PEARL RIVER COUNTY, MS (WLOX) - The state lawmaker behind the push to put some teeth into Mississippi's animal cruelty laws is promising a bigger, more organized effort to get the measure passed next year.
As we told you last week, the bill died in a Senate subcommittee. Supporters of the legislation say the bill maybe dead, but the fight for tougher cruelty laws is alive and growing.
Five puppies now have a temporary home at the Pearl River County Animal Shelter after being surrendered to the facility three weeks ago.
"I know the lady had about 40 other dogs. They had a few others to come in that were pretty emaciated," said Elizabeth Treadaway, the shelter worker who has been caring for the puppies. "You could tell they have scars on their faces from fighting for food.
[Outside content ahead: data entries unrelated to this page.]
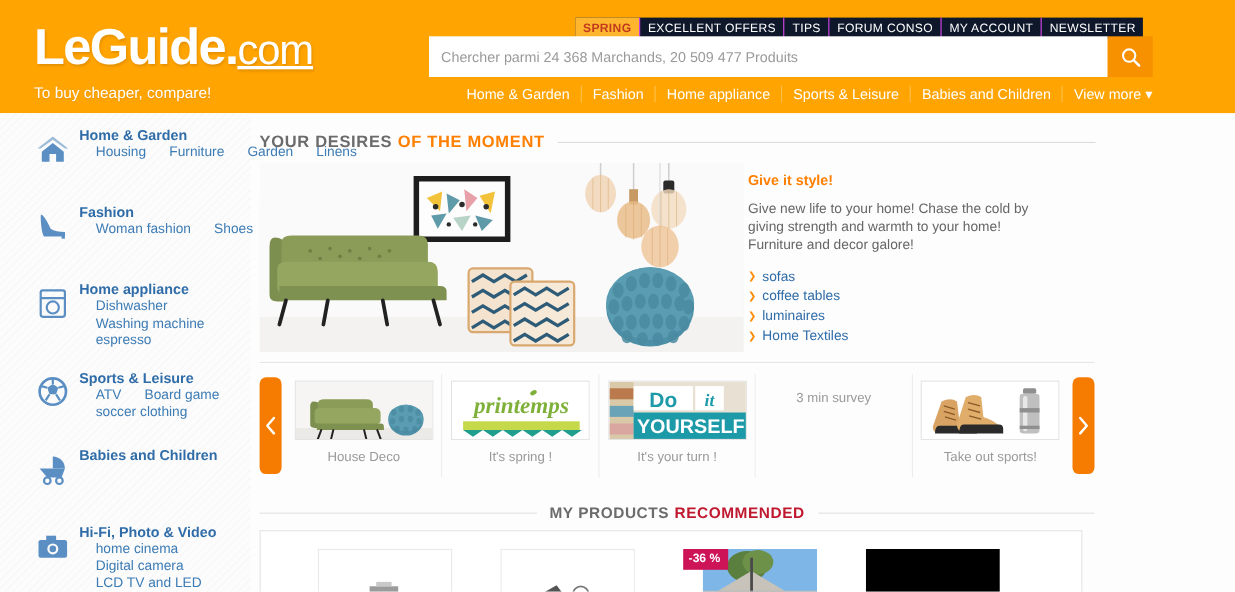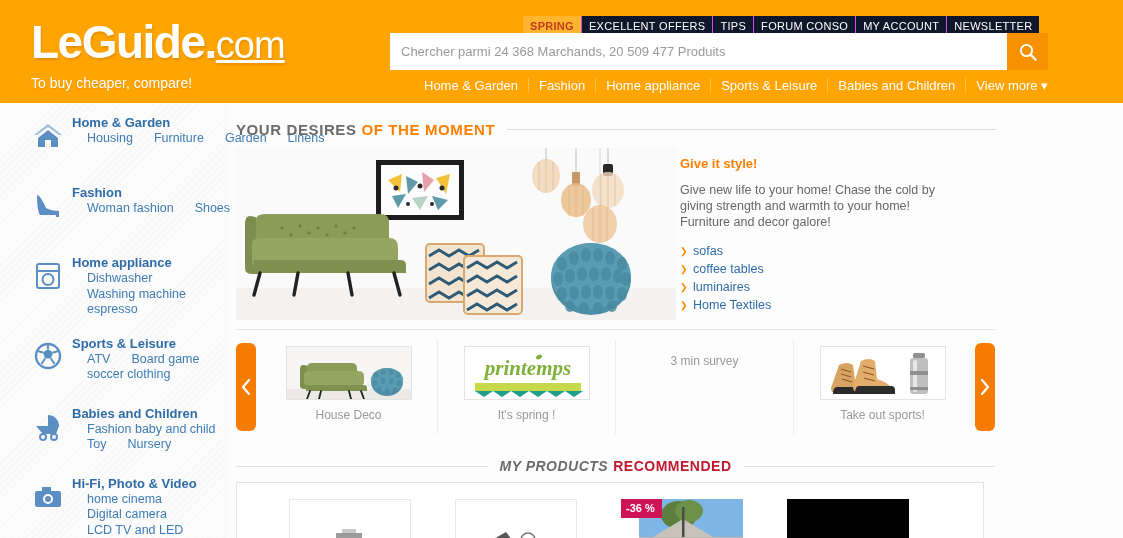--- a/index.html
+++ b/index.html
@@ -204,21 +204,21 @@
     margin-top: 8px;
     font-size: 12px; color: #999;
   }
 
   
   .rec-head {
     display: flex; align-items: center;
     margin-top: 24px; width: 759px;
   }
   .rec-head .rule { flex: 1; height: 1px; background: #e0e0e0; }
-  .rec-head .t1 { font-size: 14px; font-weight: bold; color: #6b6b6b; letter-spacing: .5px; padding: 0 5px 0 12px; font-style: italic;}
+  .rec-head .t1 { font-size: 14px; font-weight: bold; color: #6b6b6b; letter-spacing: .5px; padding: 0 5px 0 12px;}
   .rec-head .t2 { font-size: 14px; font-weight: bold; color: #c0182e; letter-spacing: .5px; padding-right: 12px;}
 
   .rec-box {
     margin-top: 8px;
     width: 748px; height: 56px;
     border: 1px solid #e4e4e4; border-bottom: none;
     background: #fff;
     display: flex; align-items: flex-start;
     padding: 16px 0 0 52px;
     gap: 44px;
@@ -349,24 +349,20 @@
     </div>
 
     <div class="side-cat">
       <svg class="side-icon" viewBox="0 0 32 32">
         <path d="M16 5 A11 11 0 0 1 27 16 L16 16 Z" fill="#5b8fc4"></path>
         <path d="M4 16 L27 16 L24 24 L11 24 Z" fill="#5b8fc4"></path>
         <circle cx="11" cy="27" r="3" fill="none" stroke="#5b8fc4" stroke-width="2"></circle>
         <circle cx="22" cy="27" r="3" fill="none" stroke="#5b8fc4" stroke-width="2"></circle>
       </svg>
       <div class="side-title">Babies and Children</div>
-      <div class="side-links">
-        <span>Fashion baby and child</span><br>
-        <span>Toy</span><span>Nursery</span>
-      </div>
     </div>
 
     <div class="side-cat">
       <svg class="side-icon" viewBox="0 0 32 32">
         <rect x="3" y="11" width="26" height="16" rx="2" fill="#5b8fc4"></rect>
         <rect x="10" y="7" width="9" height="4" fill="#5b8fc4"></rect>
         <circle cx="16" cy="19" r="5" fill="#fcfcfc"></circle>
         <circle cx="16" cy="19" r="3" fill="#5b8fc4"></circle>
       </svg>
       <div class="side-title">Hi-Fi, Photo &amp; Video</div>
@@ -562,20 +558,38 @@
               <rect width="126" height="54" fill="#ffffff"></rect>
               <text x="63" y="28" text-anchor="middle" font-family="Liberation Serif, serif" font-size="21" font-style="italic" font-weight="bold" fill="#7fb03a">printemps</text>
               <ellipse cx="74" cy="10" rx="3.2" ry="2" fill="#7fb03a" transform="rotate(-30 74 10)"></ellipse>
               <rect x="10" y="36" width="106" height="8" fill="#c6d94a"></rect>
               <path d="M10 44 l9 6 9 -6 9 6 9 -6 9 6 9 -6 9 6 9 -6 9 6 9 -6 9 6 9 -6 z" fill="#1f9e8e"></path>
             </svg>
           </div>
           <div class="car-label">It's spring !</div>
         </div>
 
+        <div class="car-item">
+          <div class="car-thumb">
+            <svg width="126" height="54" viewBox="0 0 126 54">
+              <rect width="126" height="54" fill="#e8e0d2"></rect>
+              <rect x="0" y="0" width="22" height="54" fill="#d9c9a8"></rect>
+              <rect x="0" y="6" width="22" height="10" fill="#bb7a4e"></rect>
+              <rect x="0" y="22" width="22" height="10" fill="#6aa3b8"></rect>
+              <rect x="0" y="38" width="22" height="10" fill="#d9a6a0"></rect>
+              <rect x="22" y="4" width="54" height="22" fill="#ffffff"></rect>
+              <text x="49" y="23" text-anchor="middle" font-family="Liberation Sans, sans-serif" font-size="19" font-weight="bold" fill="#1d9aa8">Do</text>
+              <rect x="78" y="4" width="26" height="22" fill="#ffffff"></rect>
+              <text x="91" y="22" text-anchor="middle" font-family="Liberation Serif, serif" font-size="16" font-style="italic" font-weight="bold" fill="#1d9aa8">it</text>
+              <rect x="22" y="28" width="104" height="24" fill="#1d9aa8"></rect>
+              <text x="74" y="47" text-anchor="middle" font-family="Liberation Sans, sans-serif" font-size="18" font-weight="bold" fill="#ffffff">YOURSELF</text>
+            </svg>
+          </div>
+          <div class="car-label">It's your turn !</div>
+        </div>
 
         <div class="car-item">
           <div class="car-label">3 min survey</div>
         </div>
 
         <div class="car-item">
           <div class="car-thumb">
             <svg width="126" height="54" viewBox="0 0 126 54">
               <rect width="126" height="54" fill="#ffffff"></rect>
               <g>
And they just don't know how to be puppies because they never spent any time with people."
Treadaway said when animals are surrendered to the shelter by the owner, as they were in this case, no charges are filed.
State Senator Angela Hill has been trying to change Mississippi's animal cruelty laws. Currently, a pet owner can only be charged with one misdemeanor, even if more than one animal is involved.
"Quite honestly, I thought there was a small chance. But the lobby against this bill is significant," said Senator Angela Hill of Pearl River County.
Hill blames the Mississippi Farm Bureau's lobby with killing her bill this year. She said the fear is bills like hers would eventually grow to include livestock. But Hill said there are already strong laws on the books protecting livestock.
"It is already a felony in the State of Mississippi to abuse livestock. But in Mississippi you can burn, torture, mutilate, drown, suffocate a dog or a cat and on the first offense is a misdemeanor," explained Hill.
Hill said her bill has a lot of support and she has already started to rally that support for when she re-introduces the legislation next year.
"We are going to have to work hard between now and the next session to get organized and get letters from all of the rescue organizations. The shelters, veterinarians, law enforcement. We really need the people who deal with this on a daily basis to come together," said Hill.
A similar bill authored by Hill also died in a subcommittee last year. Hill and others are hoping the third time around will be the charm.